Blind World Magazine

Family's high-tech makeover., NJ.
Tuesday, May 09, 2006.

Most everything about the ABC reality show "Extreme Makeover: Home Edition" is spectacle, and the TV show's encampment this week in Bergenfield is no exception.

Roads are closed, corporate sponsors have hospitality tents, celebrities show up and neighbors gawk at the small army of blue-shirted contractors turning one disadvantaged family's modest house into a well-designed home.

On Monday, scores of companies donating gadgetry and computer systems for the family arrived to display their wares half a block from the house.

The Llanes family -- whose members were not made available for interviews -- includes a blind father, a mother with cancer, a blind grandmother, two daughters who are going blind and a deaf son.

Along with demolishing and rebuilding the home's interior, the companies will pack the home with $100,000 worth of the latest technology designed to help people with vision and hearing problems.

"This house will have every piece of technology in it that we know exists on the planet Earth to help a family with disabilities," said Brian Stolar, president and CEO of Chatham-based developer Pinnacle, which is handling the 24-hour-a-day building effort.

The array of high-tech assistance that the Llanes family will find on their return (the makeover, which began May 6, will end on Thursday) includes everything from the NoteTeller 2, a gadget that lets a blind person distinguish denominations of paper money up to $100, to the PVO, a 4-inch portable color magnifier that enlarges an image from six to 12 times.

Microsoft donated a range of gadgets, including alarm clocks that vibrate and smoke detectors that use strobe lights along with sound to alert people of a fire.

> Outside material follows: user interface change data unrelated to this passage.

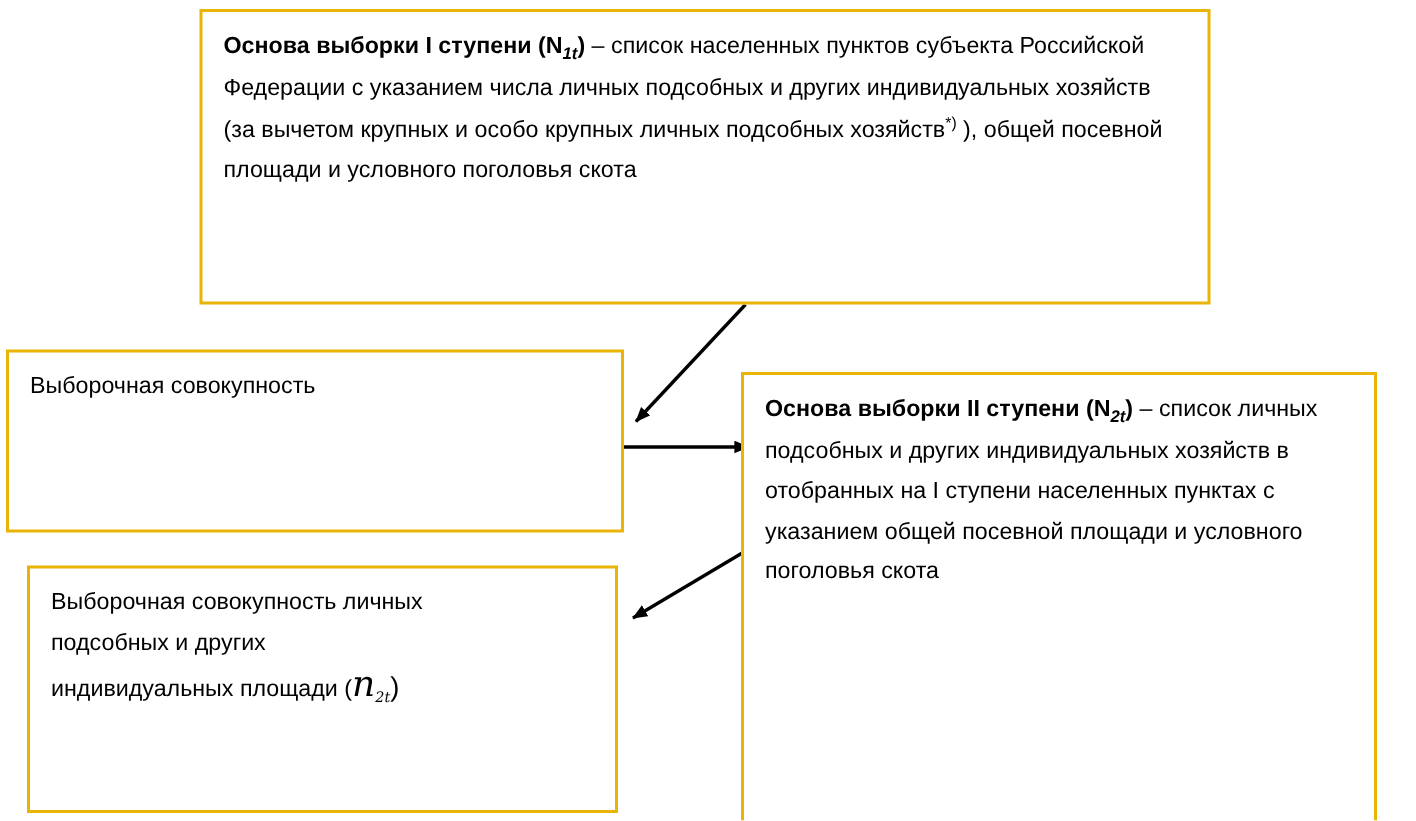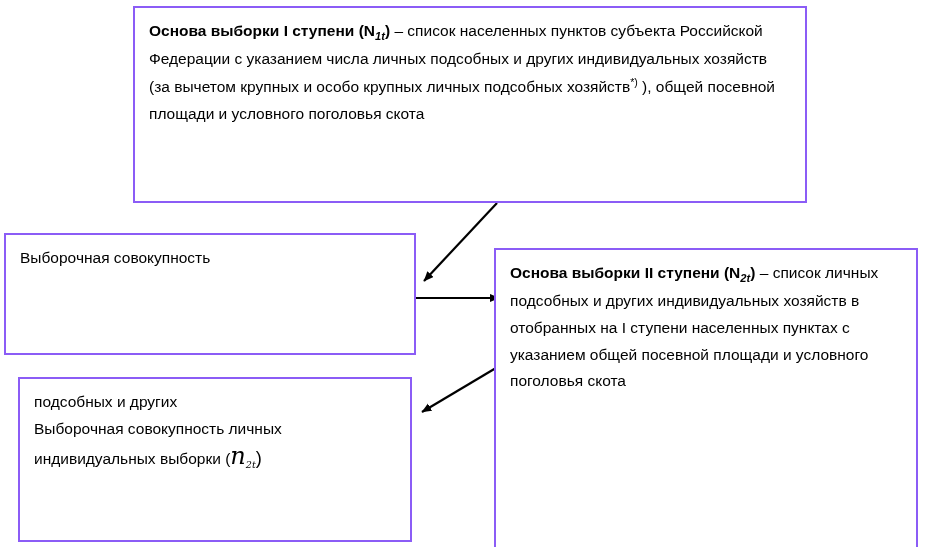"Основа выборки I ступени (N1t)" .box { border: 2px solid #8b5cf6 -> 2px solid #eab308 }
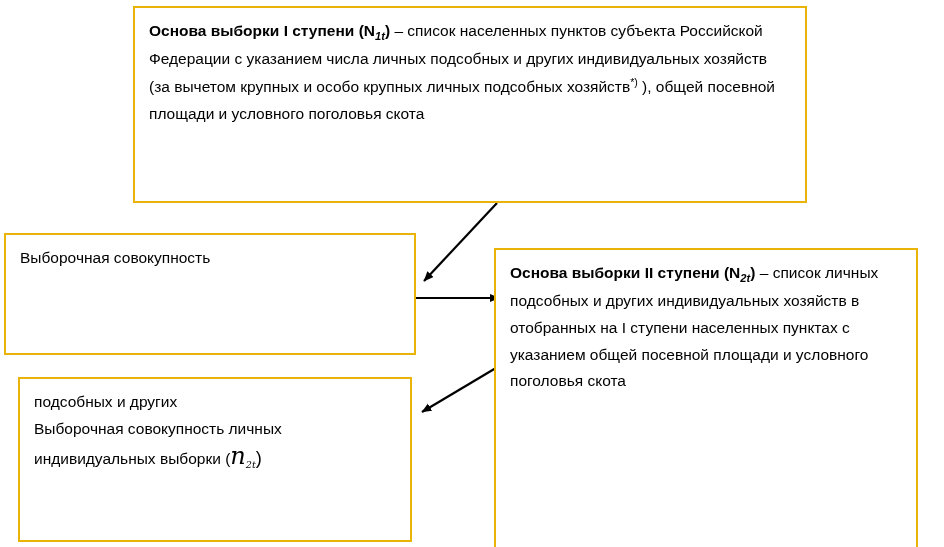"подсобных и других" div { order: before "Выборочная совокупность личных" -> after "Выборочная совокупность личных" }
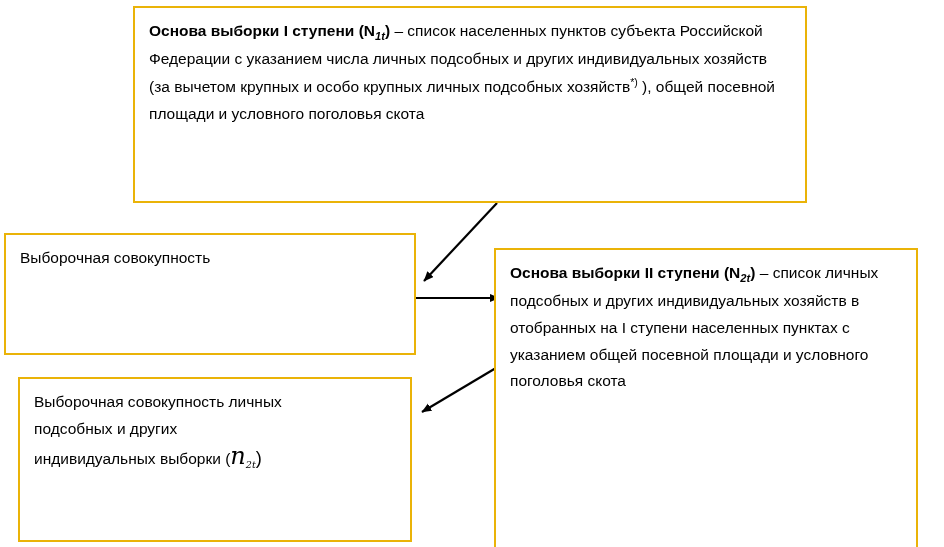"индивидуальных выборки (" span { text: выборки -> площади }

The house will have the latest solar panels from BP Solar and the latest home-control software from Home Automated Living of Maryland. A member of the Llanes family will be able to speak into a phone or microphone and tell the system, for example, to turn out the lights or raise the thermostat.

Victor Llanes, the blind father, will be able to communicate more easily with his deaf son, Zeb, 16, using a software program called iCommunicator, which converts text to sign language.

The family will receive Blackberry handheld devices from Hackensack-based GoAmerica that will allow them to type a message to an operator, and then place a phone call.

People who can hear "take cellphones for granted," said GoAmerica sales manager Christina Harper.

The family also will receive high-speed Internet access from Verizon, computers from HP and a Braille printer that punches raised dots onto thick paper.

They'll receive a small black gadget with a laser that can tell a person with vision problems the color of their clothes. And a global positioning system that can tell them what street they are walking down.

"They will hit the ground running with an entirely new life," said Marc L. Harrison, president of Silicon East Inc., one of the consulting companies and organizations that helped pull off the massive planning effort to get the reality show off the ground in Bergenfield.

"It was a house that was disabled," said deaf act- ress Marlee Matlin, who has met the Llanes family. "They are going to have less stressful lives," the actress said through a sign-language interpreter.

Nearby, Bergenfield residents Francis and Agnes Cross stopped to watch the bustling scene.

Deaf since birth, Agnes Cross, 72, said she and her husband, who is also deaf, have some technology in their home including TTY, the telephone texting service, and a doorbell flasher.

"Beautiful," Francis Cross said, giving a thumbs-up when asked about the work being done for the Llanes family. "Beautiful."

The show will air on ABC in the summer. No date has been set.